Furthermore, Nisbett says nothing about the degree to which students with limited IQs can become “proficient” in reading or math, whatever our government has determined that that phrase means.
American white and Asian students are some of the highest performing populations in the world, and not even anywhere close to 90% of them meet the standards of “proficiency” our government sets. The fact that we have universal and compulsory education everywhere, and no society has been able to meet the standards NCLB sets, should give us reason to doubt anyone can.

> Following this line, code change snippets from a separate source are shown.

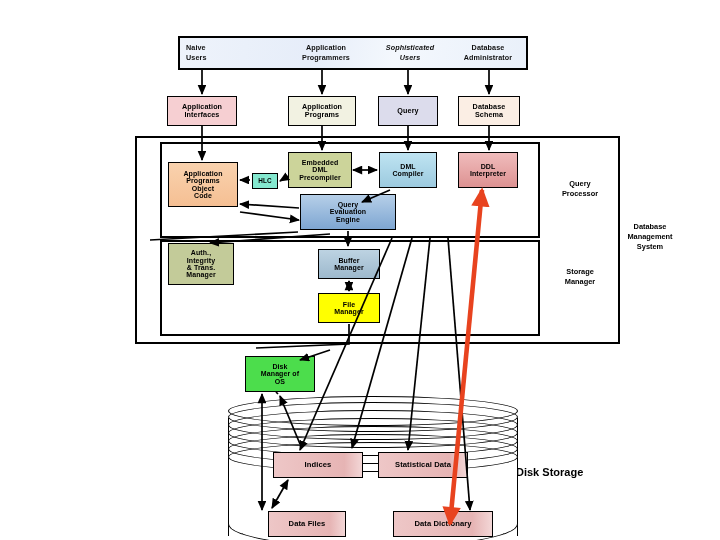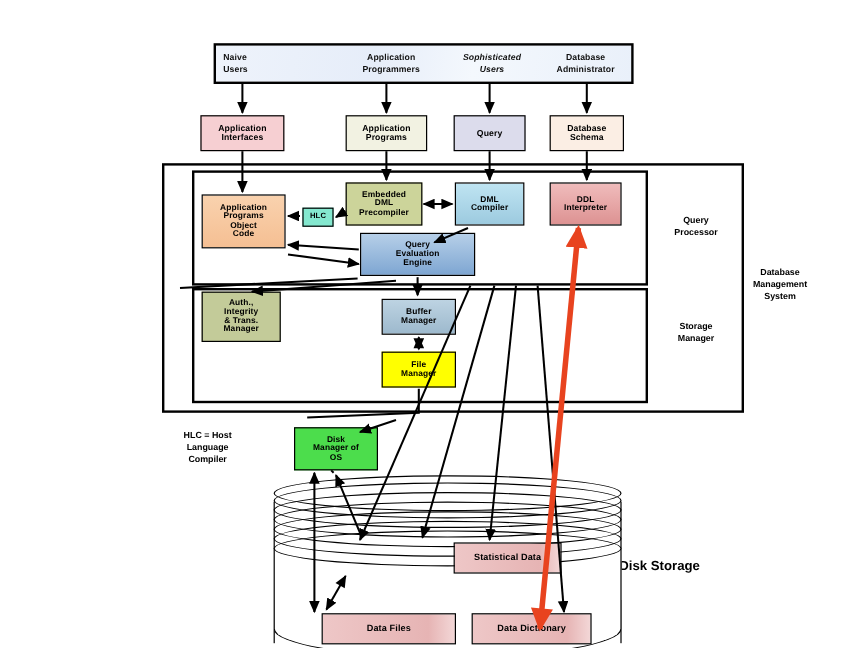"HLC = Host" div.lbl { html: <div>HLC = Host<br>Language<br>Compiler</div> -> none }
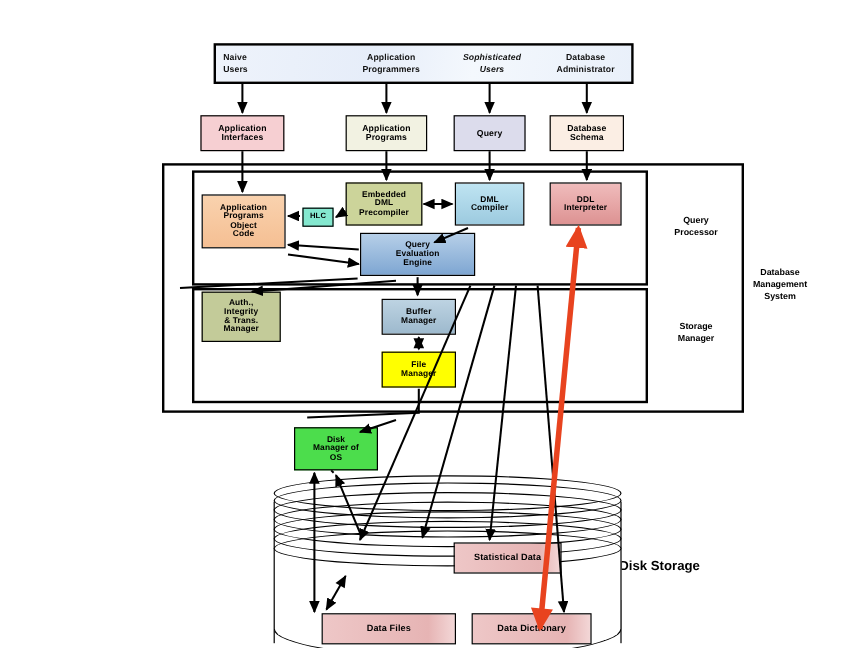"Indices" div.box { html: none -> <div> <span>Indices</span> </div> }
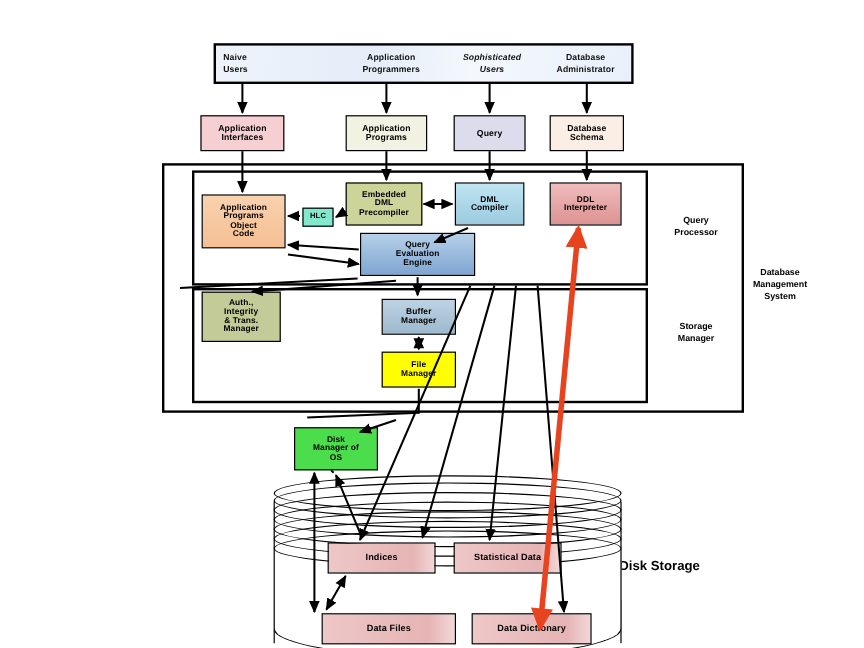"Data Files" div.box { width: 112px -> 78px }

If you have evidence to the contrary, I would be happy to look at it.
Hopaulius
Jan 25 2013 at 1:44am
“I know many autodidacts who equal or exceed the knowledge of conventional Ph.D.s. Without the credential, though, the labor market largely ignores their expertise.” A friend of mine works at a small-town community library. He may well be one of the foremost scholars of Nietzsche in the world. He learned German specifically in order better to understand Nietzsche. He finds him endlessly fascinating, and understands his place in the universe of ideas. My friend also knows that the only economic value of knowing N. would be in academia. He made a conscious decision years ago not to take that route, because he felt it would compromise his quest for understanding. So he happily labors in a library, and reads Nietzsche at night. His daughter is pursuing possibly the most worthless course of study I can imagine: a Ph.D. in Hittite.
Hopaulius
Jan 25 2013 at 11:19am
“I know many autodidacts who equal or exceed the knowledge of conventional Ph.D.s. Without the credential, though, the labor market largely ignores their expertise.” A friend of mine works at a small-town community library. He may well be one of the foremost scholars of Nietzsche in the world. He learned German specifically in order better to understand Nietzsche. He finds him endlessly fascinating, and understands his place in the universe of ideas. My friend also knows that the only economic value of knowing N. would be in academia. He made a conscious decision years ago not to take that route, because he felt it would compromise his quest for understanding. So he happily labors in a library, and reads Nietzsche at night. His daughter is pursuing possibly the most worthless course of study I can imagine: a Ph.D. in Hittite.